[Work order]:
Locate "color: #0c4a6e ->" in the data below, then output the line it is on and all following lines through the last, word for word. Skip any pictures.

[Web interface edit records]:
■ ■ ■ ■ ■ ■ ■
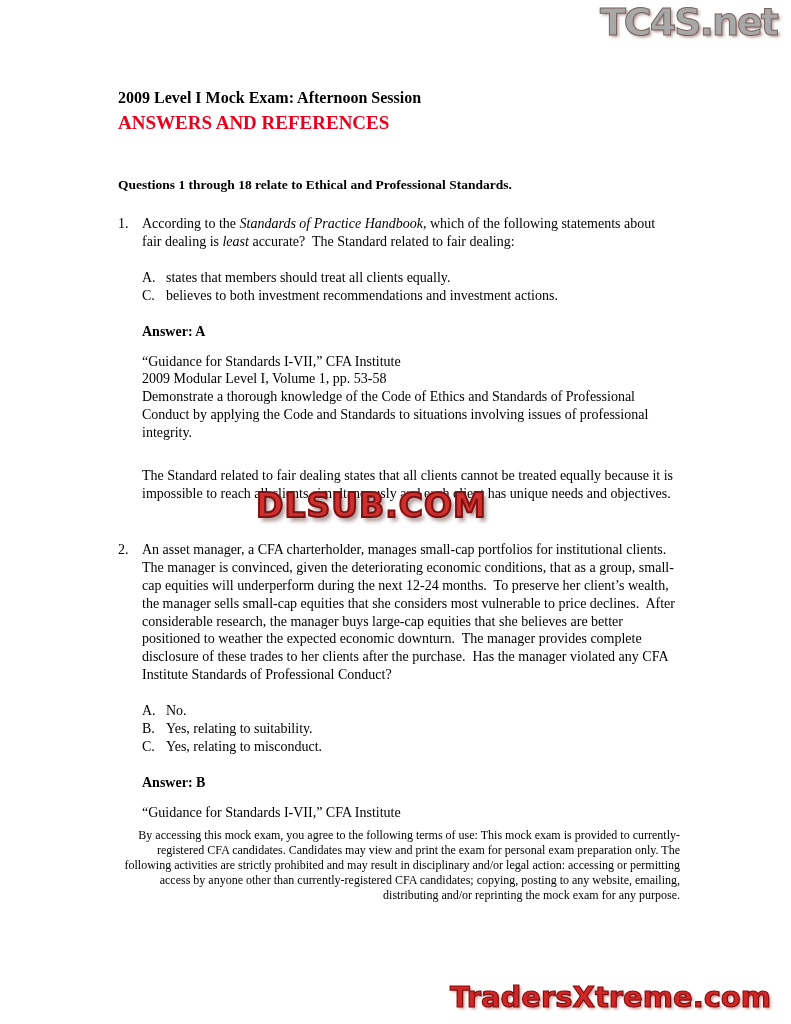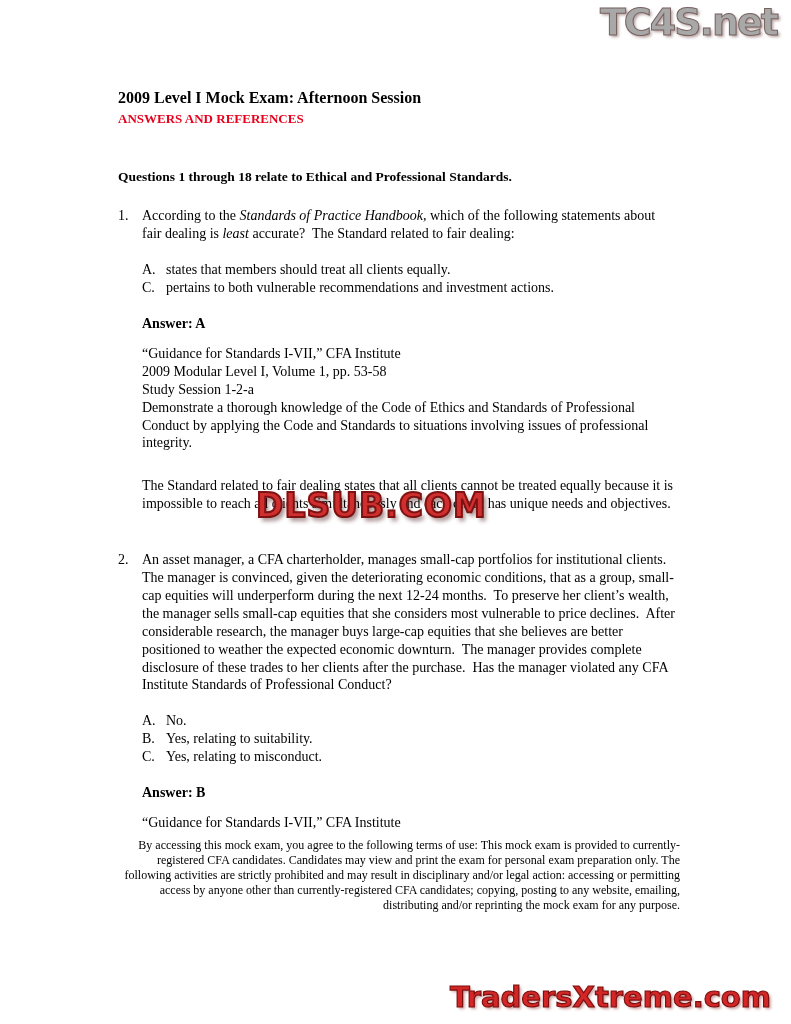"ANSWERS AND REFERENCES" .subtitle { font-size: 13px -> 19px }
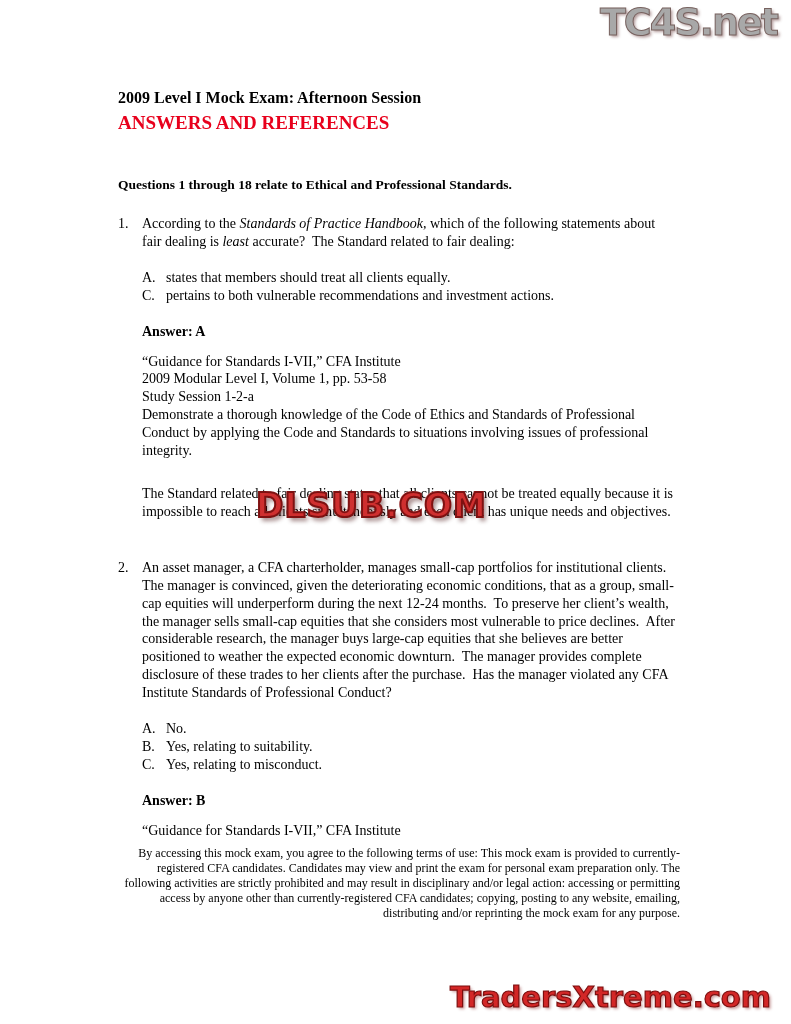"pertains to both vulnerable" span { text: pertains to both vulnerable -> believes to both investment }
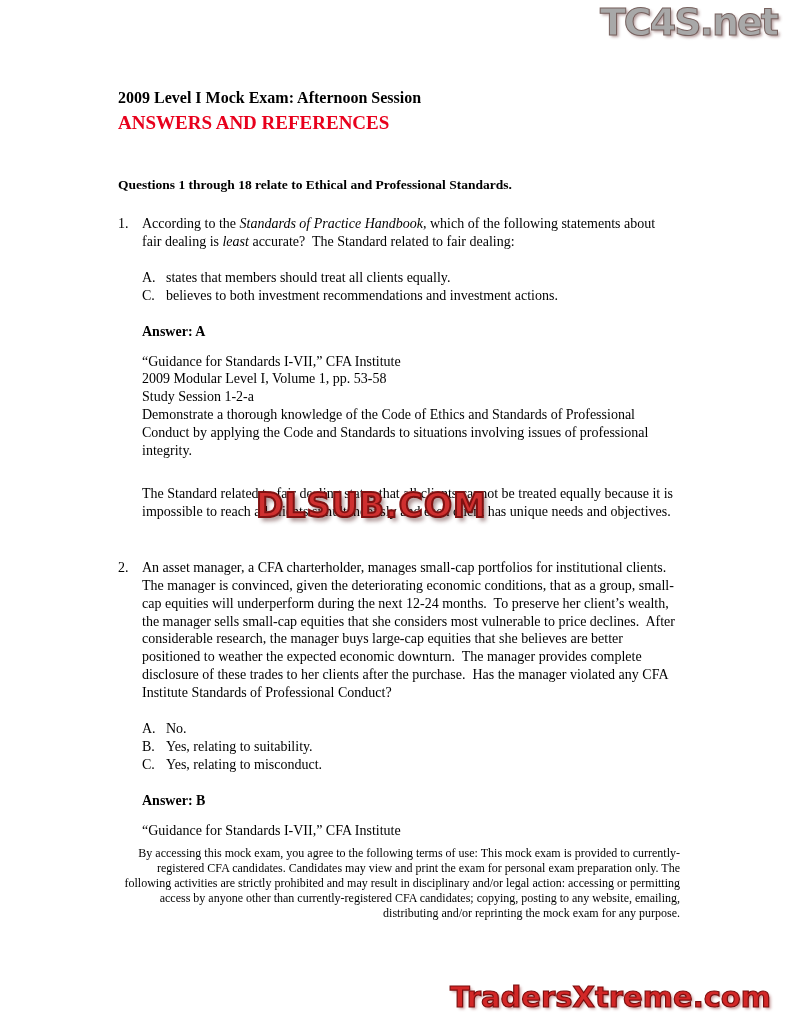"Study Session 1-2-a" div.para { html: <div>Study Session 1-2-a</div> -> none }
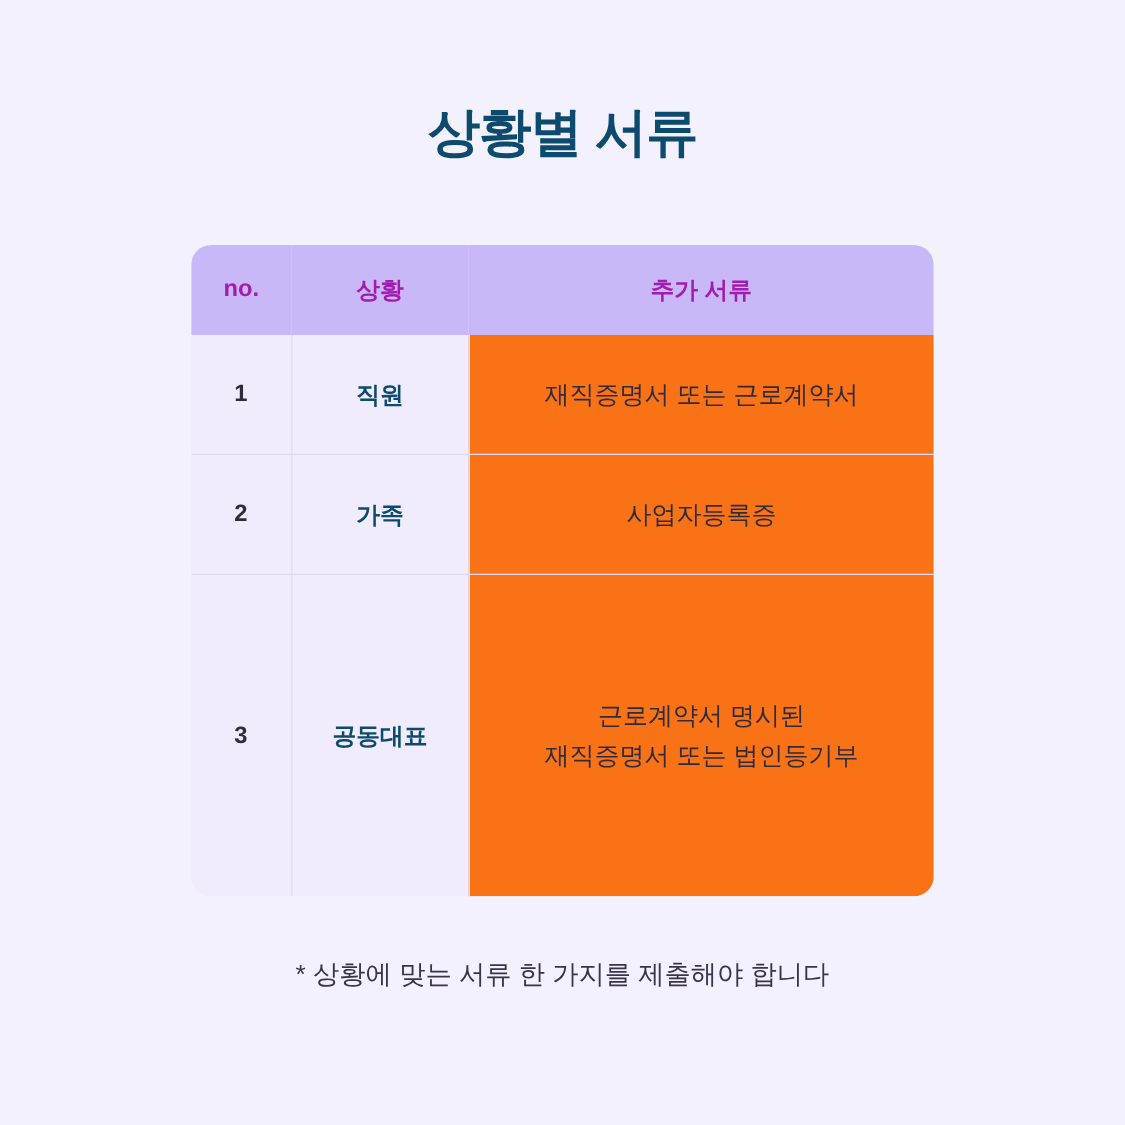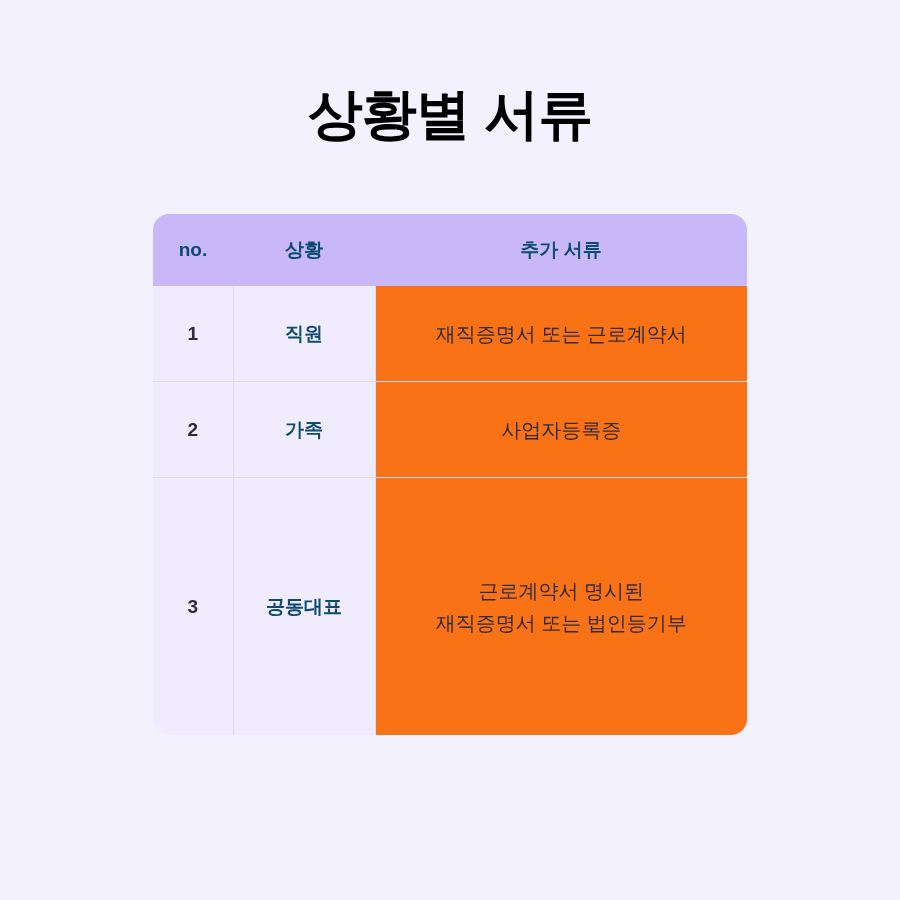"상황별 서류" .title { color: #000000 -> #0c4a6e; font-size: 55px -> 42px }
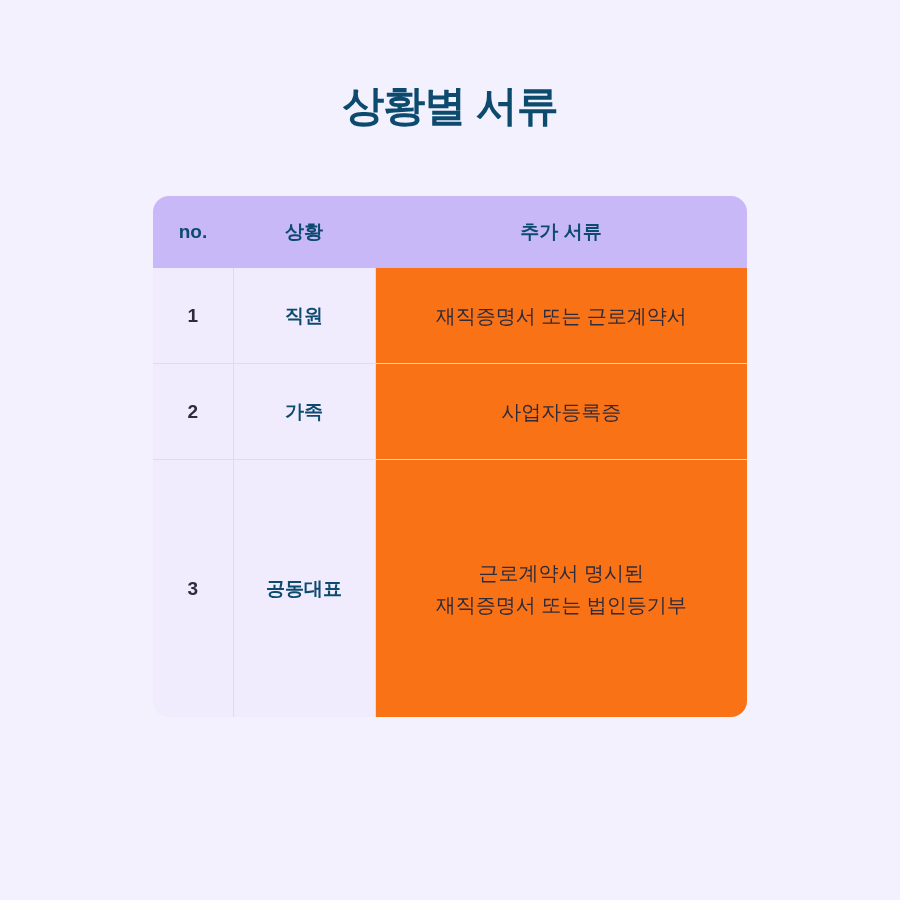"no." thead th { color: #0c4a6e -> #a21caf }
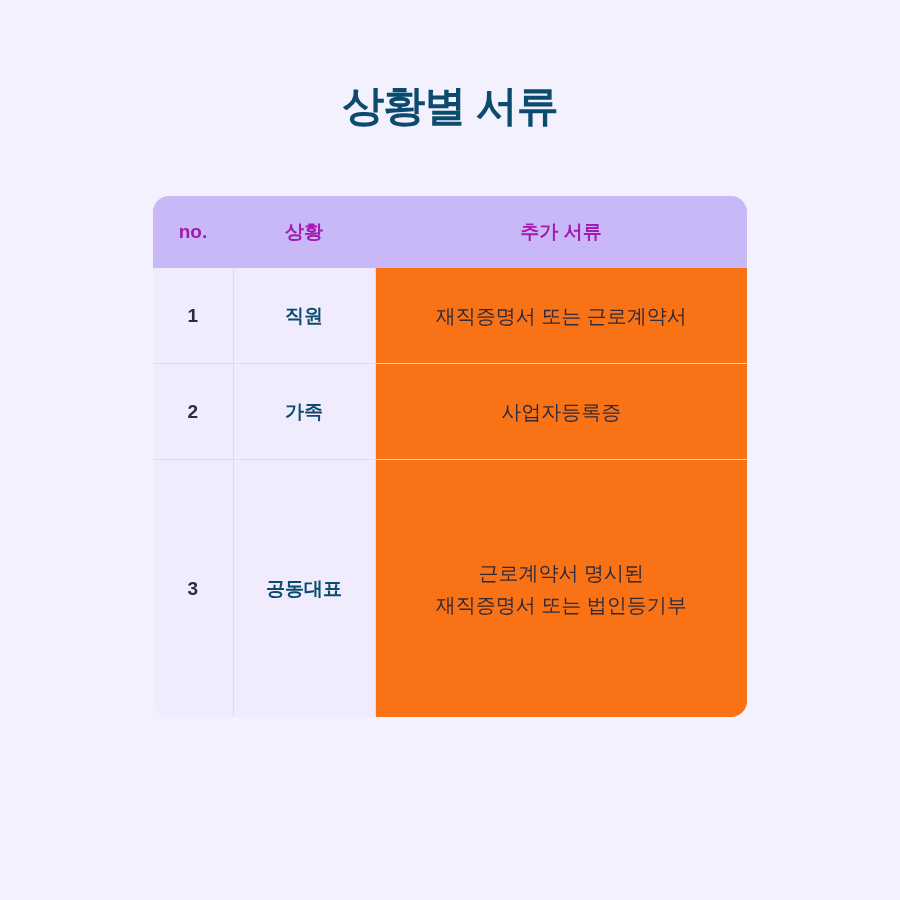"* 상황에 맞는 서류 한" div.footnote { html: none -> <div>* 상황에 맞는 서류 한 가지를 제출해야 합니다</div> }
■ ■ ■ ■ ■ ■ ■
[Written answer]:
"no." thead th { color: #0c4a6e -> #a21caf }
"* 상황에 맞는 서류 한" div.footnote { html: none -> <div>* 상황에 맞는 서류 한 가지를 제출해야 합니다</div> }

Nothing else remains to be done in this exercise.